**REQUIRED ACTION**
Every line with "center" in it should be copied from the data.

**DATA SECTION**
((
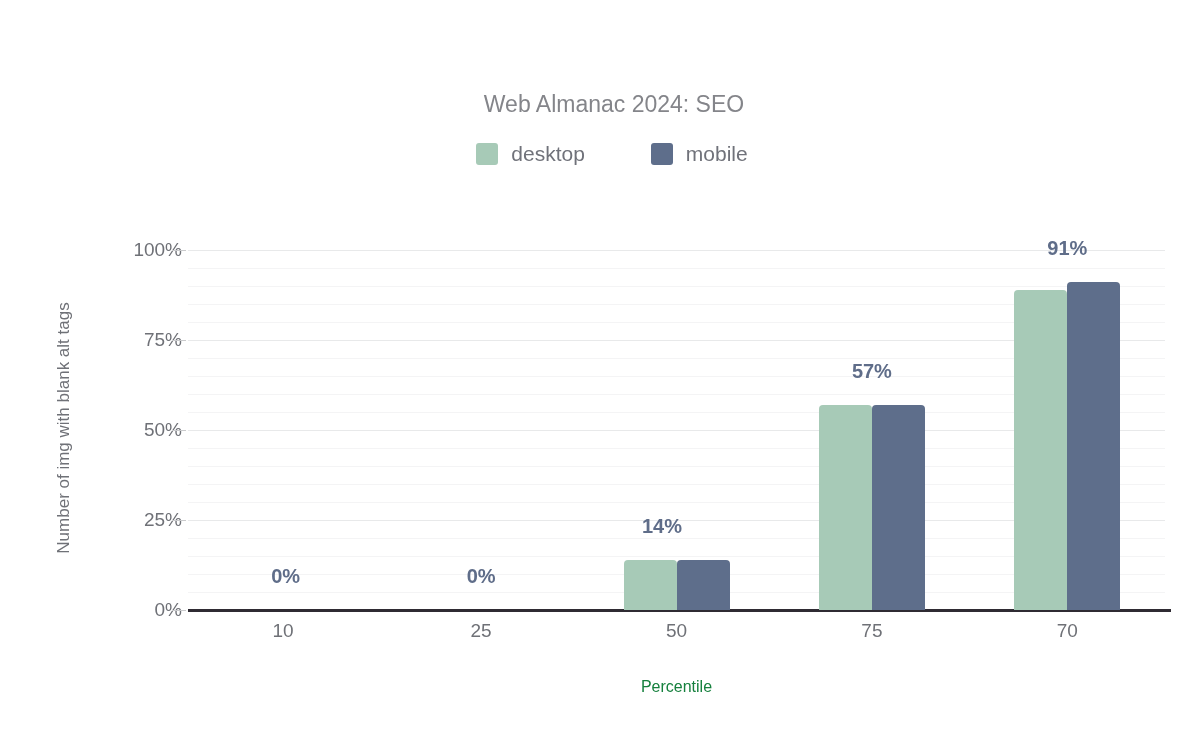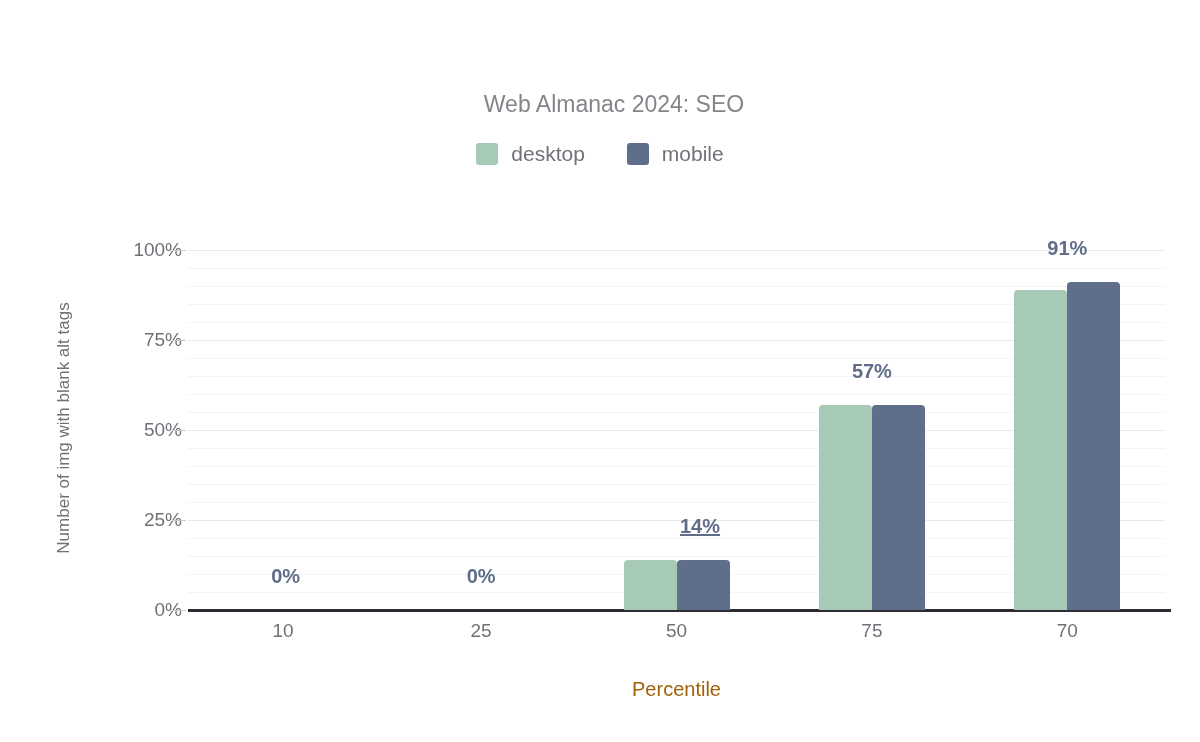--- a/index.html
+++ b/index.html
@@ -62,6 +62,7 @@
     display: flex;
     align-items: center;
     gap: 13px;
+    margin-left: 24px;
   }
   .legend-swatch {
     width: 22px;

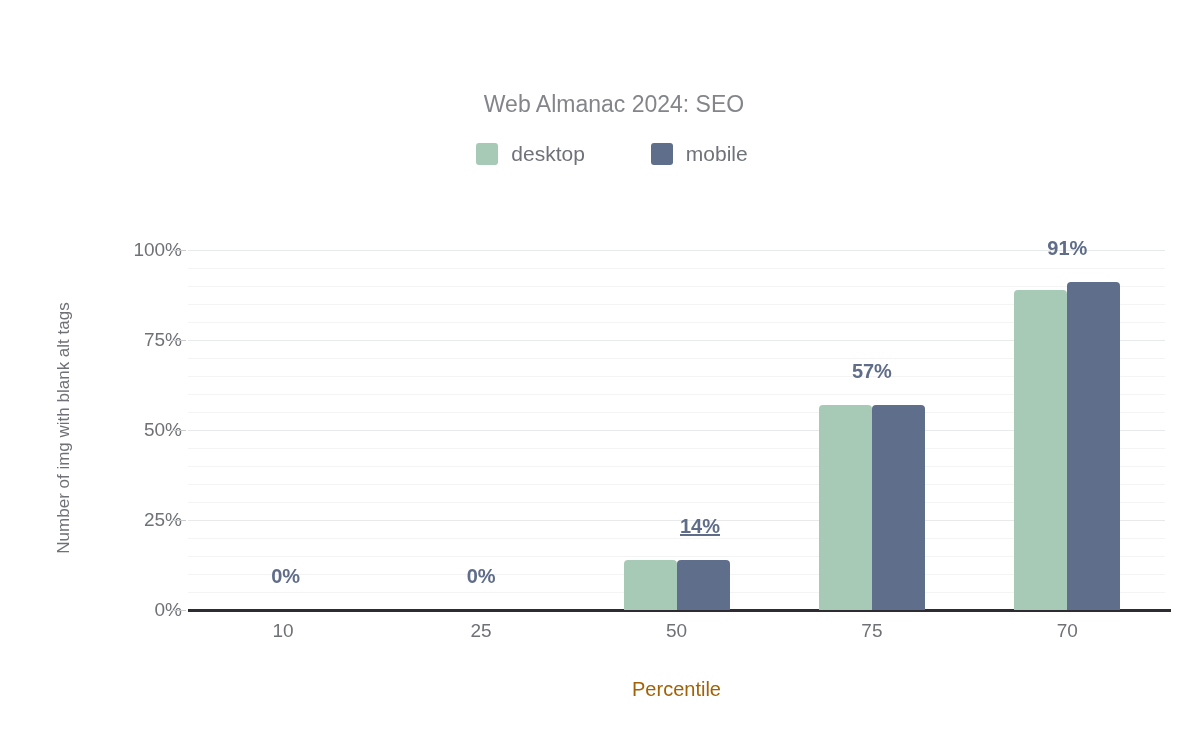--- a/index.html
+++ b/index.html
@@ -278,7 +278,7 @@
 
   <div class="data-label" style="left: 225.7px; width: 120px; top: 562px;">0%</div>
       <div class="data-label" style="left: 421.1px; width: 120px; top: 562px;">0%</div>
-      <div class="data-label" style="left: 640px; width: 120px; top: 511.6px; text-decoration: underline;">14%</div>
+      <div class="data-label" style="left: 602px; width: 120px; top: 511.6px;">14%</div>
       <div class="data-label" style="left: 811.9px; width: 120px; top: 356.8px;">57%</div>
       <div class="data-label" style="left: 1007.3px; width: 120px; top: 234.4px;">91%</div>
     </div>

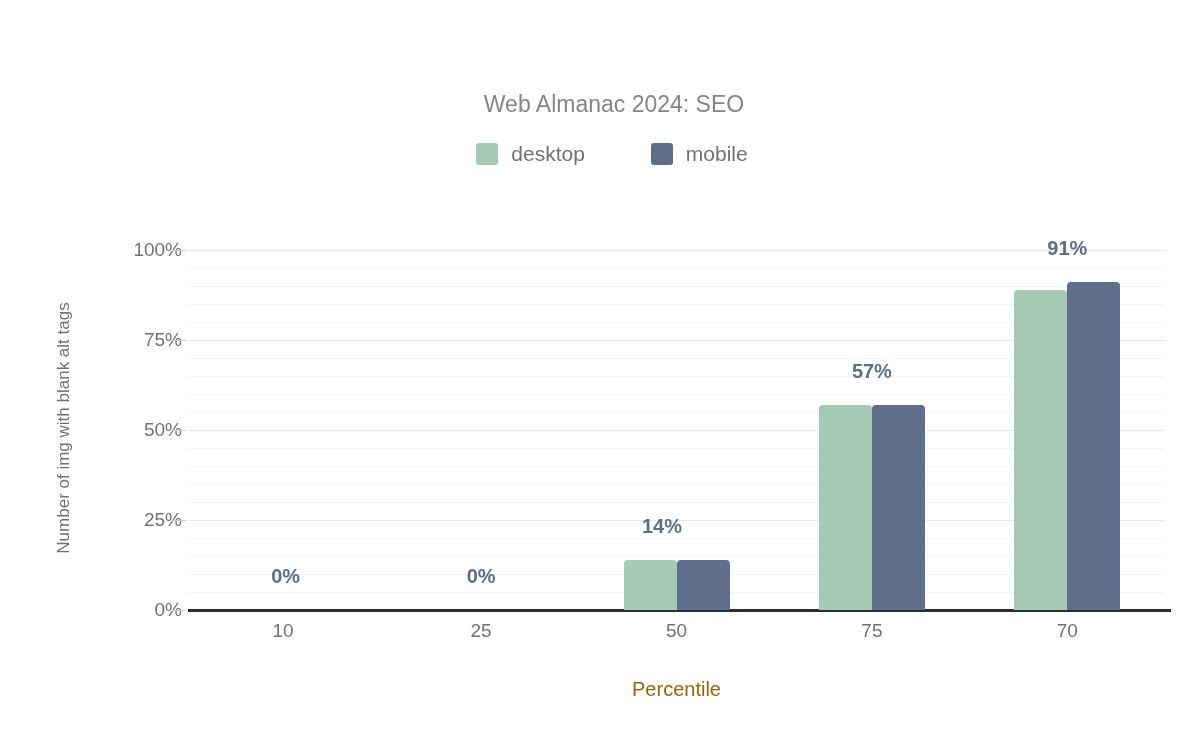--- a/index.html
+++ b/index.html
@@ -106,8 +106,8 @@
     top: 678px;
     width: 977px;
     text-align: center;
-    font-size: 20px;
-    color: #a16207;
+    font-size: 16px;
+    color: #15803d;
   }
))
**RESPONSE BOX**
     align-items: center;
     text-align: center;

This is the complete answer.